23 October 2013

Catholic Theological Society confesses leftist bias

NB. I am pleasantly surprised (really surprised!) to see this report. The Catholic Theological Society of America is publicly confessing to its anti-conservative bias.  My long experience with academic bodies like the CTSA tells me that ideological blindness is a permanent condition. Somewhere along the line, someone at the CTSA must've been healed of this particular malady.
 

II. Observations/Problems

A. Many CTSA sessions, both plenary and concurrent, include jokes and snide remarks about, or disrespectful references to, bishops, the Vatican, the magisterium, etc. These predictably elicit derisive laughter from a part of the audience.

B. Many CTSA members employ demeaning references. For example, the phrase “thinking Catholics” is sometimes used to mean liberals. The phrase “people who would take us backwards” is sometimes used to mean conservatives.
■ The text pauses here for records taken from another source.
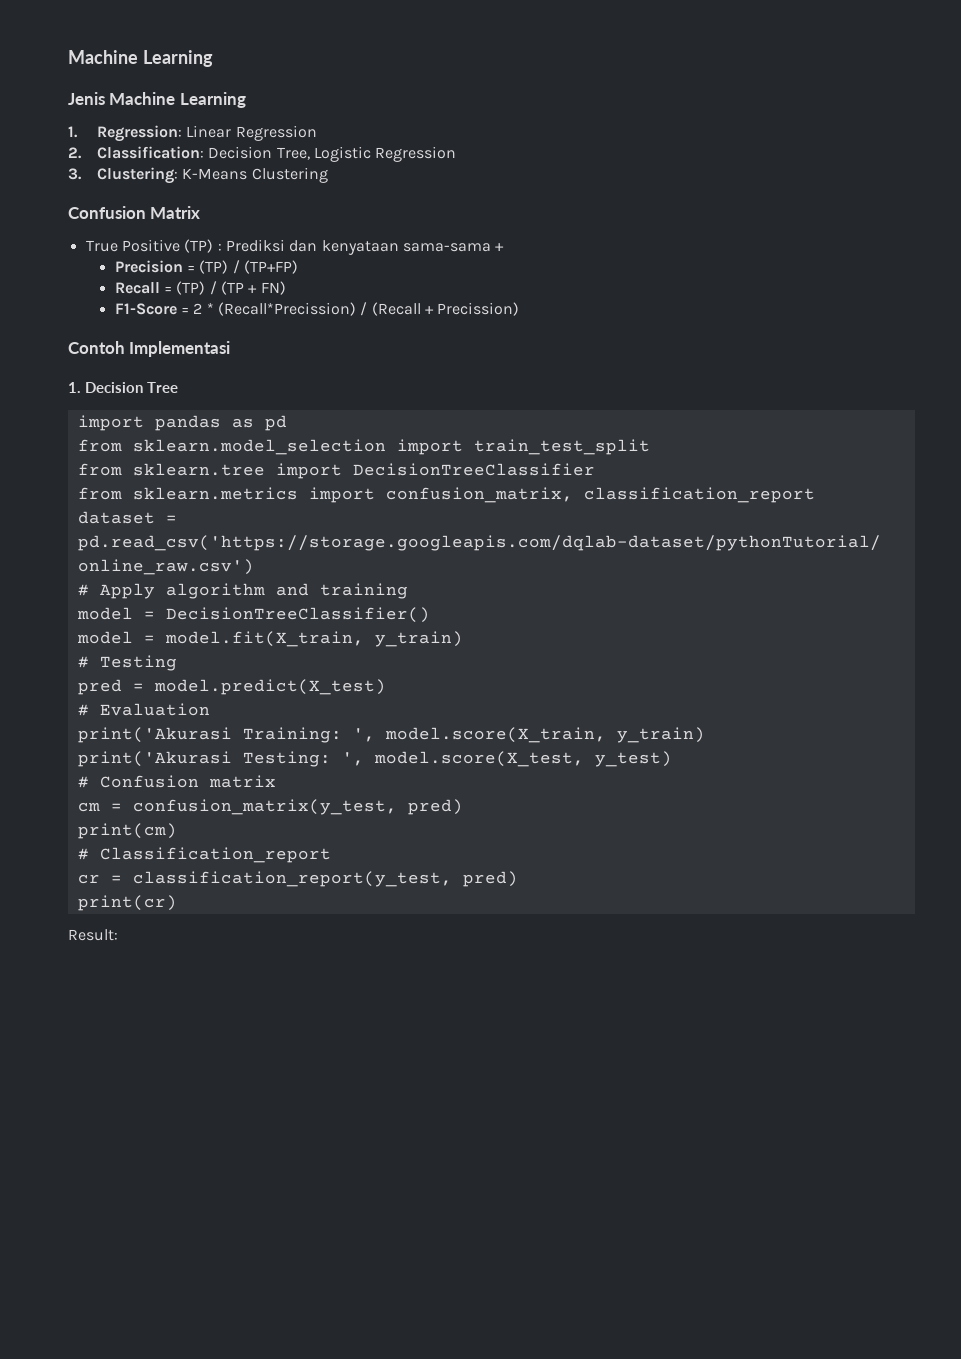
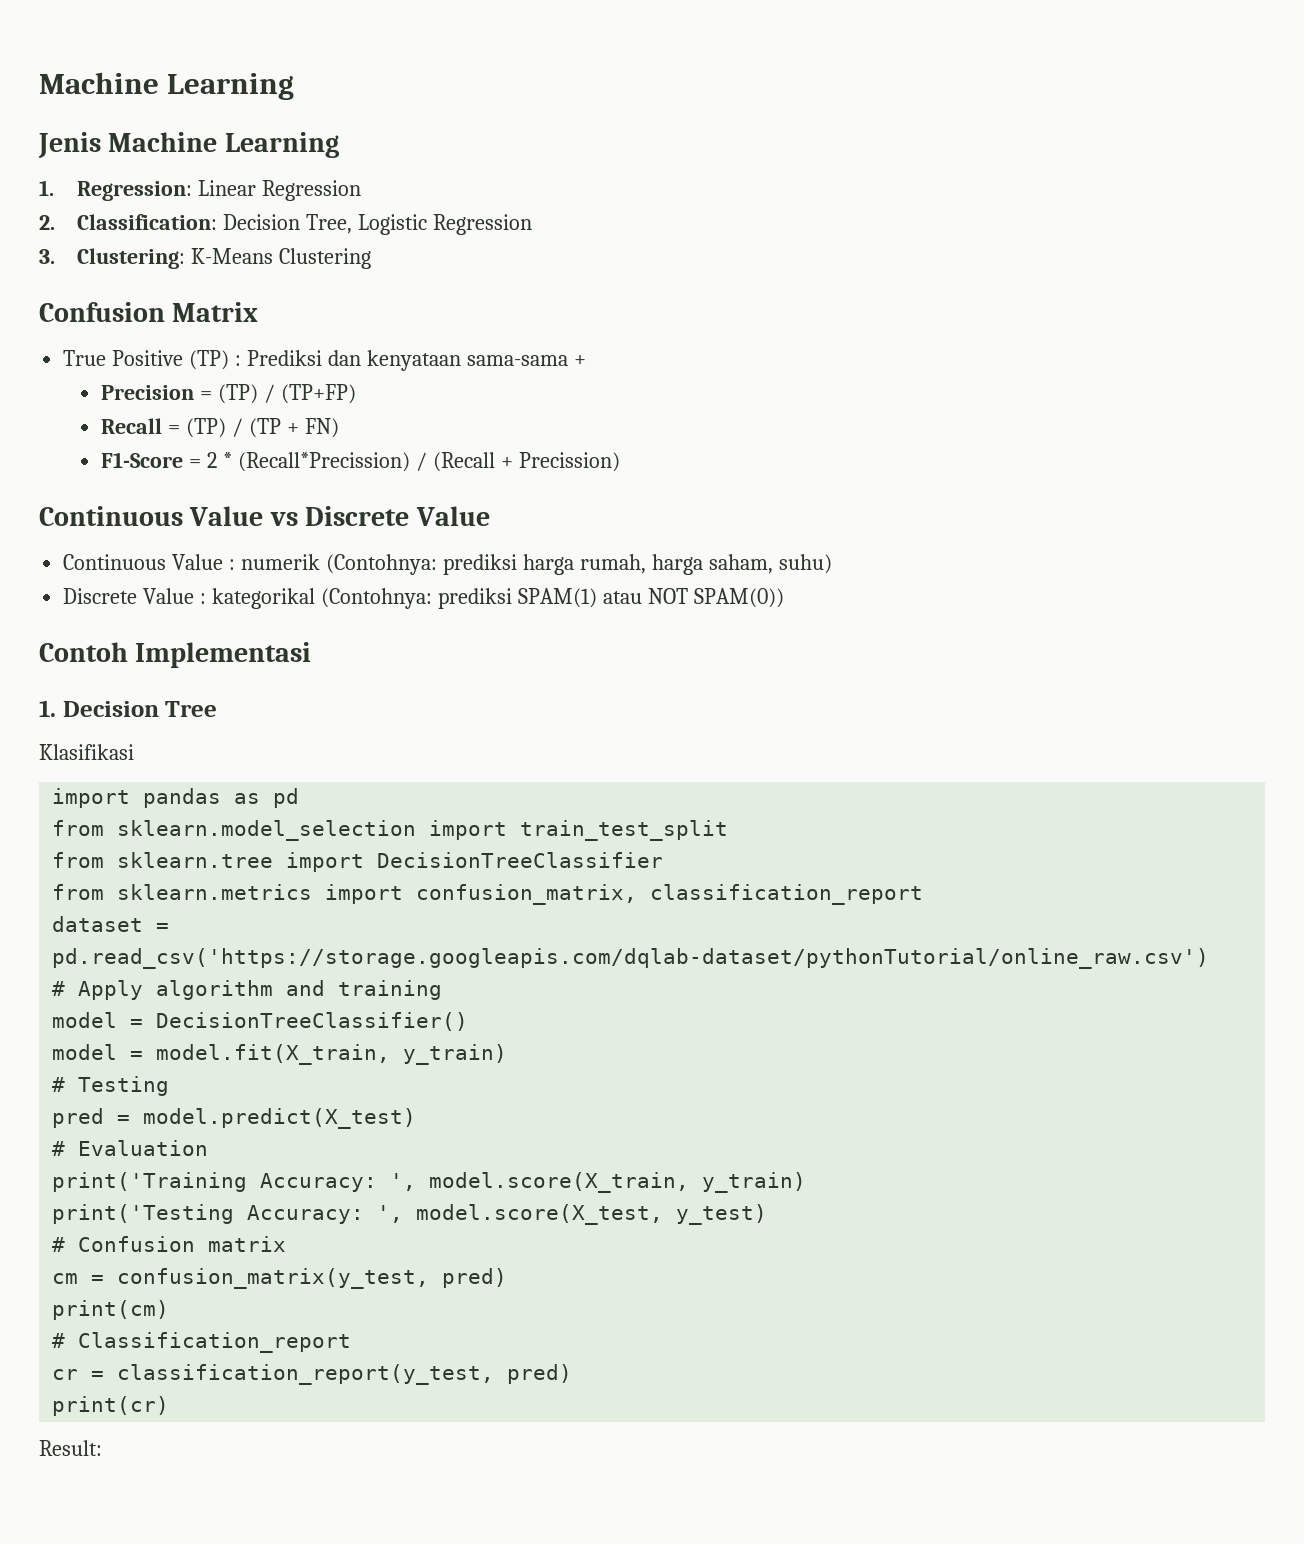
(520, 309) none -> [39,506,490,526] [63,554,832,575] [63,588,784,609] // Continuous Value vs Discrete Value // Continuous Value : numerik (Contohnya: prediksi harga rumah, harga saham, suhu) // Discrete Value : kategorikal (Contohnya: prediksi SPAM(1) atau NOT SPAM(0))
(179, 387) none -> [39,744,134,760] // Klasifikasi
[77,727,342,743] print('Akurasi Training: -> [52,1172,378,1192] print('Training Accuracy:
[77,751,331,767] print('Akurasi Testing: -> [52,1204,365,1224] print('Testing Accuracy:

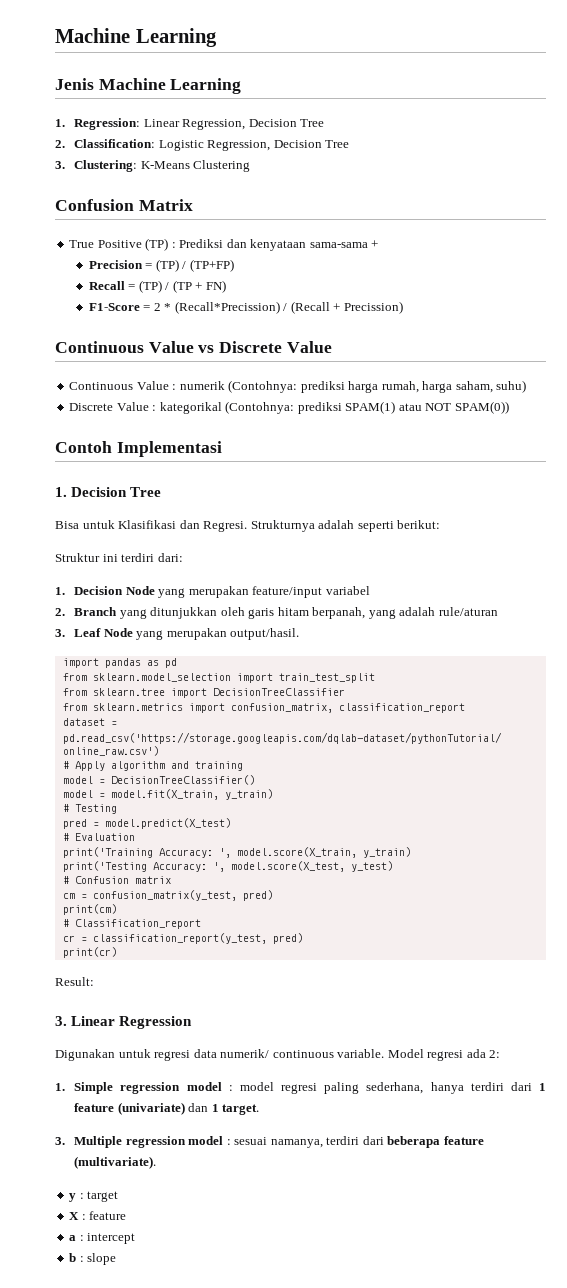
[261,180,361,201] Regression -> [182,119,325,130] Regression, Decision Tree
[223,214,532,235] Decision Tree, Logistic Regression -> [158,140,350,151] Logistic Regression, Decision Tree
(218, 709) none -> [55,520,115,529] Bisa untuk
(134, 752) none -> [179,520,441,532] [55,553,183,562] [55,586,370,598] [55,607,498,619] [55,628,300,640] dan Regresi. Strukturnya adalah seperti berikut: // Struktur ini terdiri dari: // 1. Decision Node yang merupakan feature/input variabel // 2. Branch yang ditunjukkan oleh garis hitam berpanah, yang adalah rule/aturan // 3. Leaf Node yang merupakan output/hasil.
(102, 1448) none -> [55,1016,193,1029] [55,1049,501,1061] [55,1082,546,1094] [74,1102,260,1115] [55,1136,484,1148] [74,1156,157,1169] [69,1191,119,1202] [69,1211,127,1220] [69,1233,136,1244] [69,1253,117,1265] // 3. Linear Regression // Digunakan untuk regresi data numerik/ continuous variable. Model regresi ada 2: // 1. Simple regression model : model regresi paling sederhana, hanya terdiri dari 1 feature (univariate) dan 1 target. // 3. Multiple regression model : sesuai namanya, terdiri dari beberapa feature (multivariate). // y : target // X : feature // a : intercept // b : slope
C. Resolutions are a significant problem because an individual member can bring to the floor of the business meeting a divisive issue that not only consumes important time and energy but exacerbates the ideological differences that exist among theologians, typically leaving conservatives feeling not only marginalized but unwelcome. (CTSA members who have trouble understanding this as a problem might ask how they would feel if they were part of a professional society that passed resolutions criticizing a theologian they hold in high regard or endorsing views they reject.)

D. In recent decades, conservative theologians have only rarely been invited to be plenary speakers and respondents.
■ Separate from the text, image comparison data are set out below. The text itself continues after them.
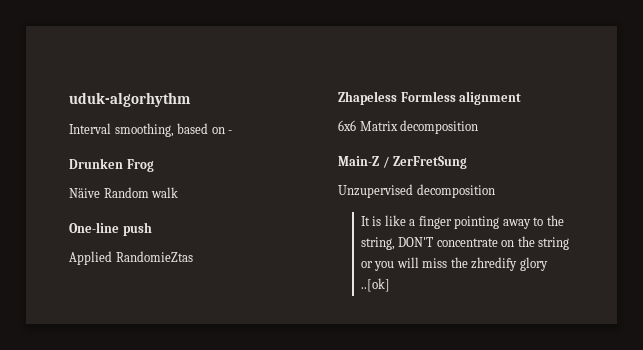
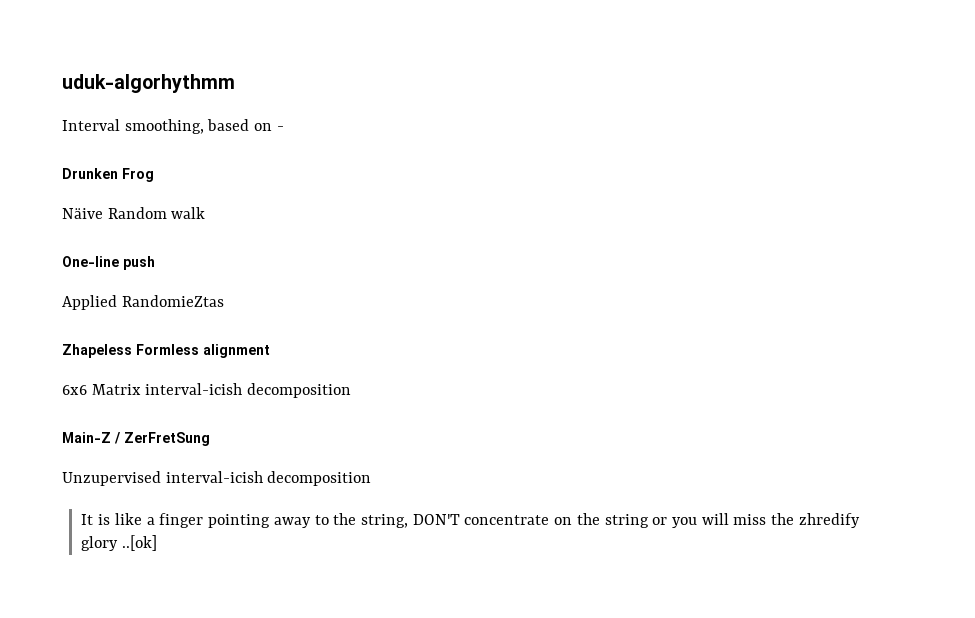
[69,92,191,107] uduk-algorhythm -> [62,74,235,93] uduk-algorhythmm
(398, 126) none -> [145,383,243,395] interval-icish
(413, 191) none -> [165,471,263,483] interval-icish

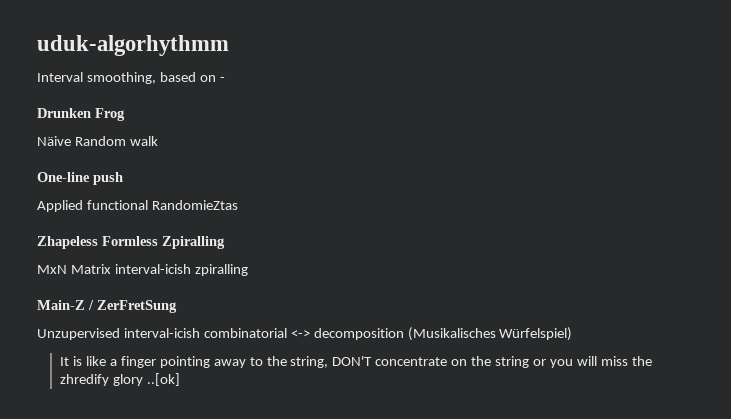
(117, 302) none -> [86,200,148,210] functional
[203,344,270,358] [62,385,87,395] alignment // 6x6 -> [162,236,225,249] [37,265,67,274] Zpiralling // MxN
[247,383,352,398] decomposition -> [194,264,248,276] zpiralling
[267,471,372,486] decomposition -> [203,327,573,341] combinatorial <-> decomposition (Musikalisches Würfelspiel)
E. In CTSA elections, there is a general unwillingness of many members to vote for a conservative theologian. Scholarly credentials seem often outweighed by voters’ partisan commitments.

F. Some conservative theologians have experienced the feeling that a number of other members “wish I wouldn’t come back” to the CTSA.
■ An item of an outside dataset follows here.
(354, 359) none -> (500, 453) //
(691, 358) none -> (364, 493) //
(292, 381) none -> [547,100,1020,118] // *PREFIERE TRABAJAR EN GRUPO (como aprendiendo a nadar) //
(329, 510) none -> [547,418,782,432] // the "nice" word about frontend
G. In sum, the self-conception of many members that the CTSA is open to all Catholic theologians is faulty and self-deceptive. As one of our members put it,the CTSA is a group of liberal theologians and “this permeates virtually everything.” Because the CTSA does not aspire to be a partisan group, both attitudes and practices will have to shift if the CTSA is to become the place where all perspectives within Catholic theology in North America are welcome.

The whole report is available here.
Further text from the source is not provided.